XML/EDI Group steps on toes while winning praise for the new method for conducting business-to-business data exchange over the Internet that its promoting.
The organization posted to its Web site an initial draft of guidelines for using the emerging XML (eXtensible Markup Language) Internet standard for improving business-to-business data exchange over the Internet.
However, a press release announcing the posting of the draft ruffled some feathers.
First the organization, which conducts an Internet newsgroup discussion on the topic, slammed Actra, an e-commerce software joint venture of Netscape Communications and GE Information Systems for not participating in the XML/EDI Group's activities.
Then it drew a rebuke from the standards-setting World Wide Web Consortium for mentioning the W3C in its press release without official notification and for saying, contrary to W3C policy, that it planned to submit its guidelines to W3C.
W3C had no comment about what it called a "very serious issue."
Lincoln Yarbrough, an Actra product manager, called the criticism by the group "not very nice" and said his company has missed discussions of the XML/EDI guidelines due to scheduling conflicts. He noted that Actra had played a major role in writing the EDINET standards for EDI (Electronic Data Interchange) over the Internet.
EDI is a way of sending communications or documents over private networks, communicating directly from one computer to another without human intervention. Many major manufacturers have set up EDI systems as a way to communicate with their suppliers.
But traditional EDI is costly to set up and generally moves data across secure private networks. EDI boosters see the Internet as a way to reduce EDI communications costs, while XML could be used to set up EDI trading relationships more easily.

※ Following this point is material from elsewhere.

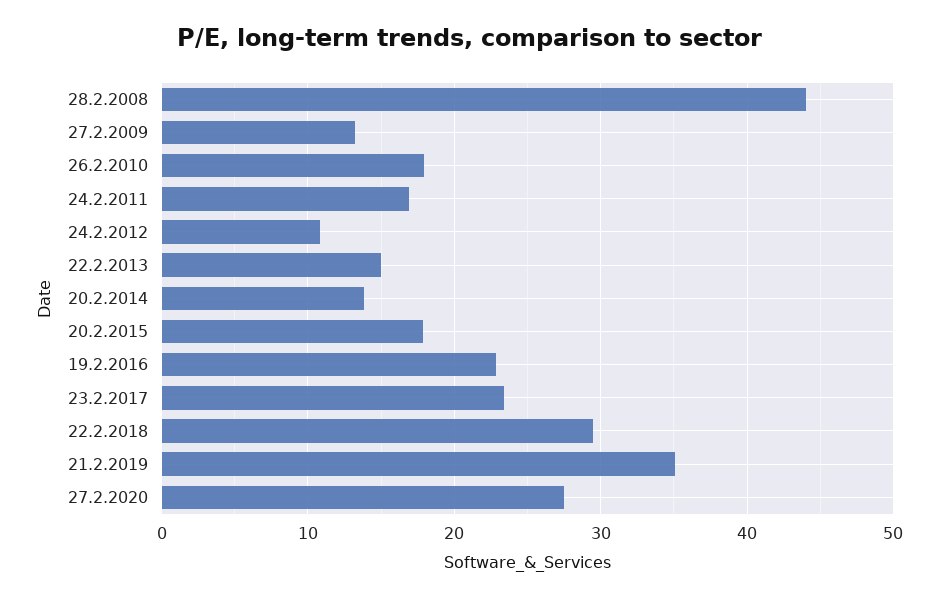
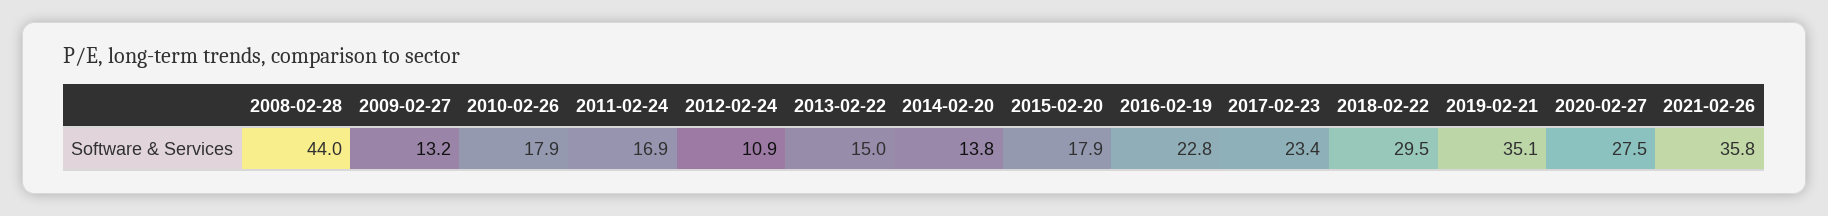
2021-02-26: none -> 35.8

"XML is one of several new technologies that should make electronic commerce easier, but XML is so new that it's not going to be in any products for a while--it remains to prove itself," Yarbrough said.
"There are a lot of choices on what you base an e-commerce application on," he added, mentioning other potential standards such as OBI (open buying on the Internet) or CORBA (Common Object Request Broker Architecture).
Like Actra, other EDI software companies see XML as a way to expand the use of EDI over the Internet.
"EDI is a really good idea that has been fairly slow in practice to be used," said Robert Glushko, director of component-based commerce for CN Group, a for-profit spin-off of CommerceNet an Internet commerce trade group.
"XML/EDI gives a more formal, self-descriptive way of saying what's going on [in EDI transactions]," Glushko said. His start-up is working on using XML for EDI but won't have products until next year, he said.
He dubbed the XML/EDI proposal "an attractive vision," calling the four men behind the XML/EDI Group "a small group of very earnest people generating ideas on how it might work." Without much institutional backing, he added, they have done a good job of evangelizing the ideas.
Glushko said XML would allow EDI users to use tags written in everyday language to describe items for sale: price, quantity, product numbers, availability, and so on.
CommerceNet, the e-commerce advocacy group, also is pushing EDI over the Internet via a new XML/EDI Task Force that is investigating the use of XML with Internet-based catalogs.
"I applaud the [XML/EDI Group's] efforts in term of generating discussion on the topic of how XML can enhance commerce on the Internet, but in no way can it be characterized as a formal document supported or endorsed by any of 200 companies they claim as members of the group," said Patrick Gannon, a consultant to CommerceNet in its EDI efforts. Gannon also is chief executive of Shopping Direct.